Public asked to stay away from the Manawatū Gorge walk to respect rāhui in place

A rāhui has been placed over Te Āpiti - Manawatū Gorge walking track following a sudden death at the western end on Wednesday 24 May. 

A rāhui is a restriction or prohibition on an area following an incident, such as a death, to honour the deceased, provide spiritual protection to anyone who would enter the space unknowingly and allows the area to regenerate its mauri or life force.
Rangitāne o Manawatū representative Terry Hapi says the rāhui covers the entire reserve and will be in place until 22 June.
“The length of the rāhui gives the ngahere (forest) time to heal and reflects the cycle of the moon.
“With the support of Ngāti Kauwhata, Rangitāne ki Tamaki nui-ā-Rua, Ngāti Kahungunu ki Tāmaki nui-a-Rua, Police, Department of Conservation (DOC) and local councils, Rangitāne have placed signage at both ends of Te Āpiti to let users know the space is temporarily closed.
“We understand the death is not being treated as suspicious and send aroha to the whānau and friends of the person involved.”
Te Āpiti – Manawatū Gorge governance group chair and Horizons Regional Council councillor Fiona Gordon says it’s important for people to respect the rāhui while it is in place.

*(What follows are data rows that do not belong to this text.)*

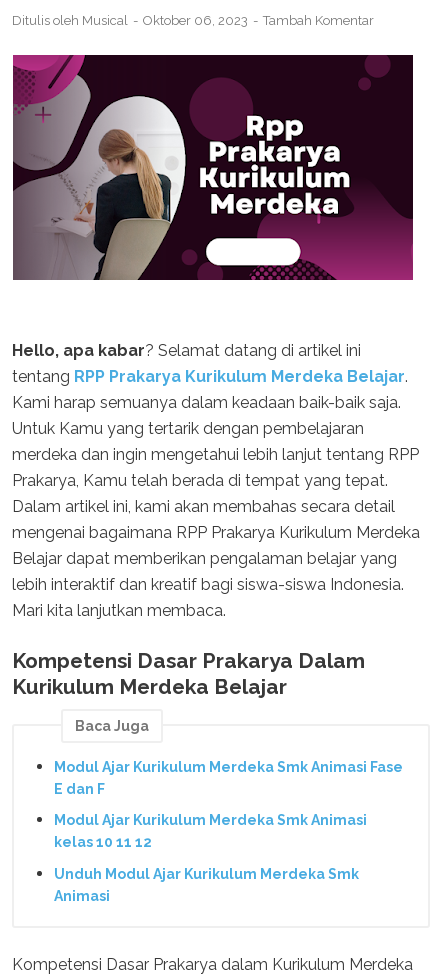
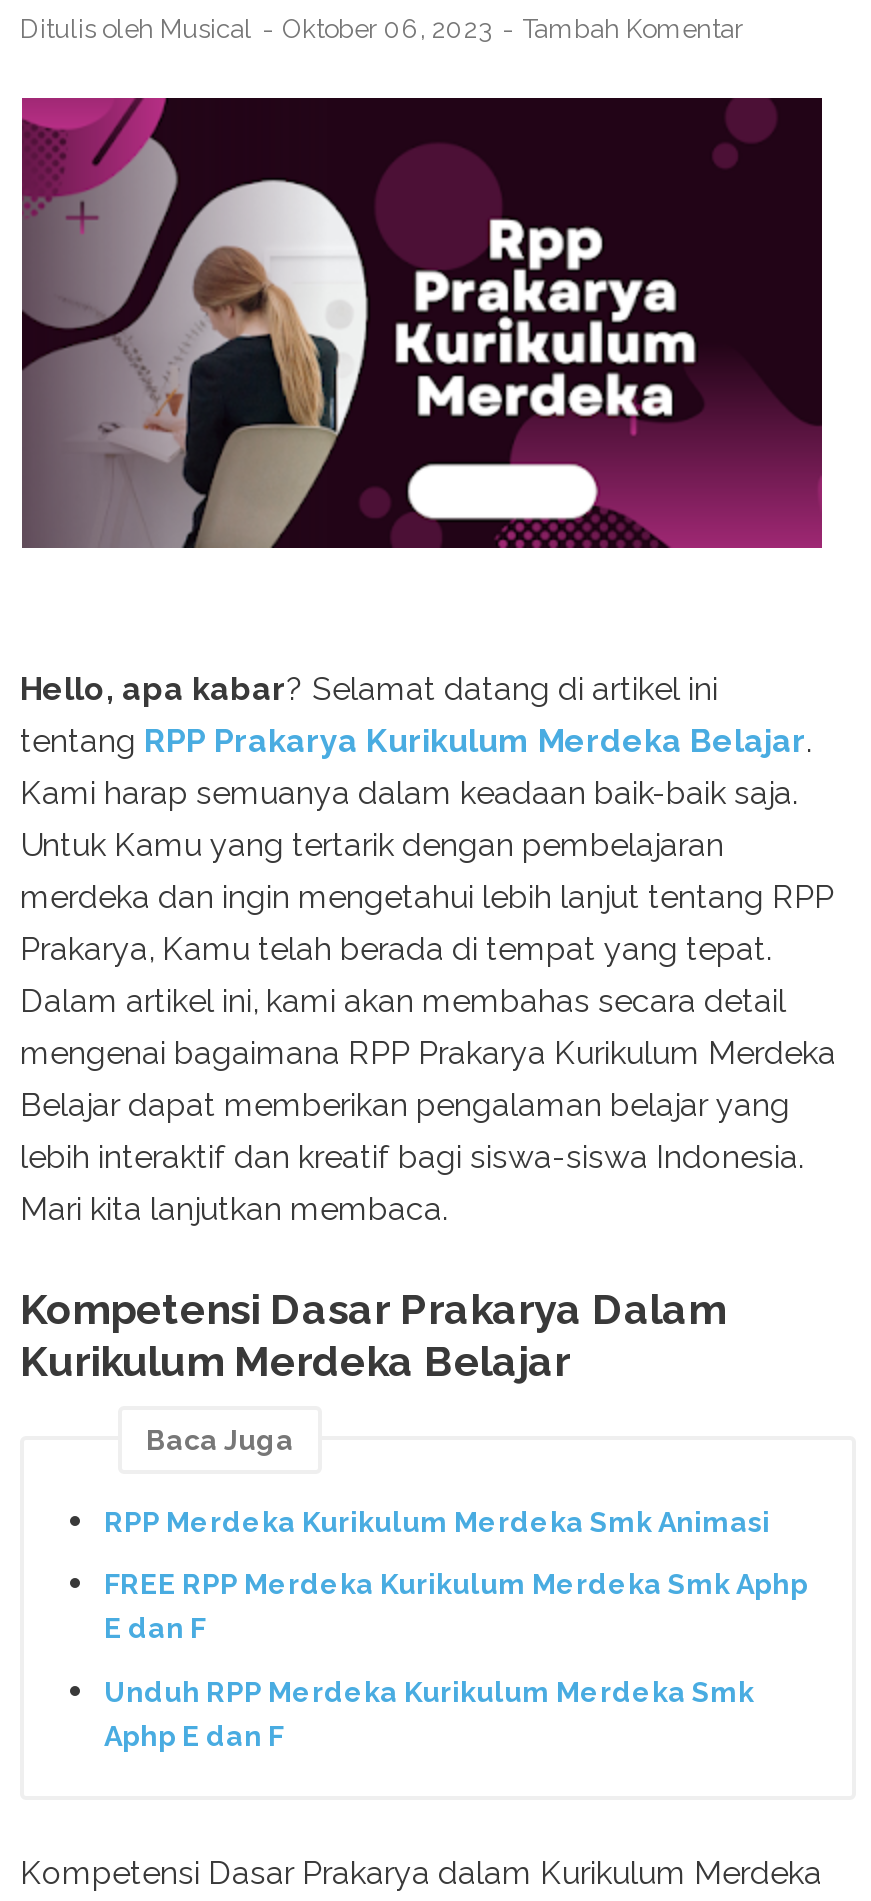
- Modul Ajar Kurikulum Merdeka Smk Animasi Fase
+ RPP Merdeka Kurikulum Merdeka Smk Animasi
+ FREE RPP Merdeka Kurikulum Merdeka Smk Aphp

moved down: E dan F

- Modul Ajar Kurikulum Merdeka Smk Animasi
- kelas 10 11 12
- Unduh Modul Ajar Kurikulum Merdeka Smk
- Animasi
+ Unduh RPP Merdeka Kurikulum Merdeka Smk
+ Aphp E dan F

“We know Te Āpiti is a popular site for our community but the rāhui needs to be honoured in order for the reserve to heal from this incident,” she says.
“Please stay away for now, once it’s lifted we can all re-enter the space safely. With this in mind, Horizons and DOC will halt any work in the area until the rāhui is lifted.
“Our thoughts are with the friends and whānau of the loved one at this time.”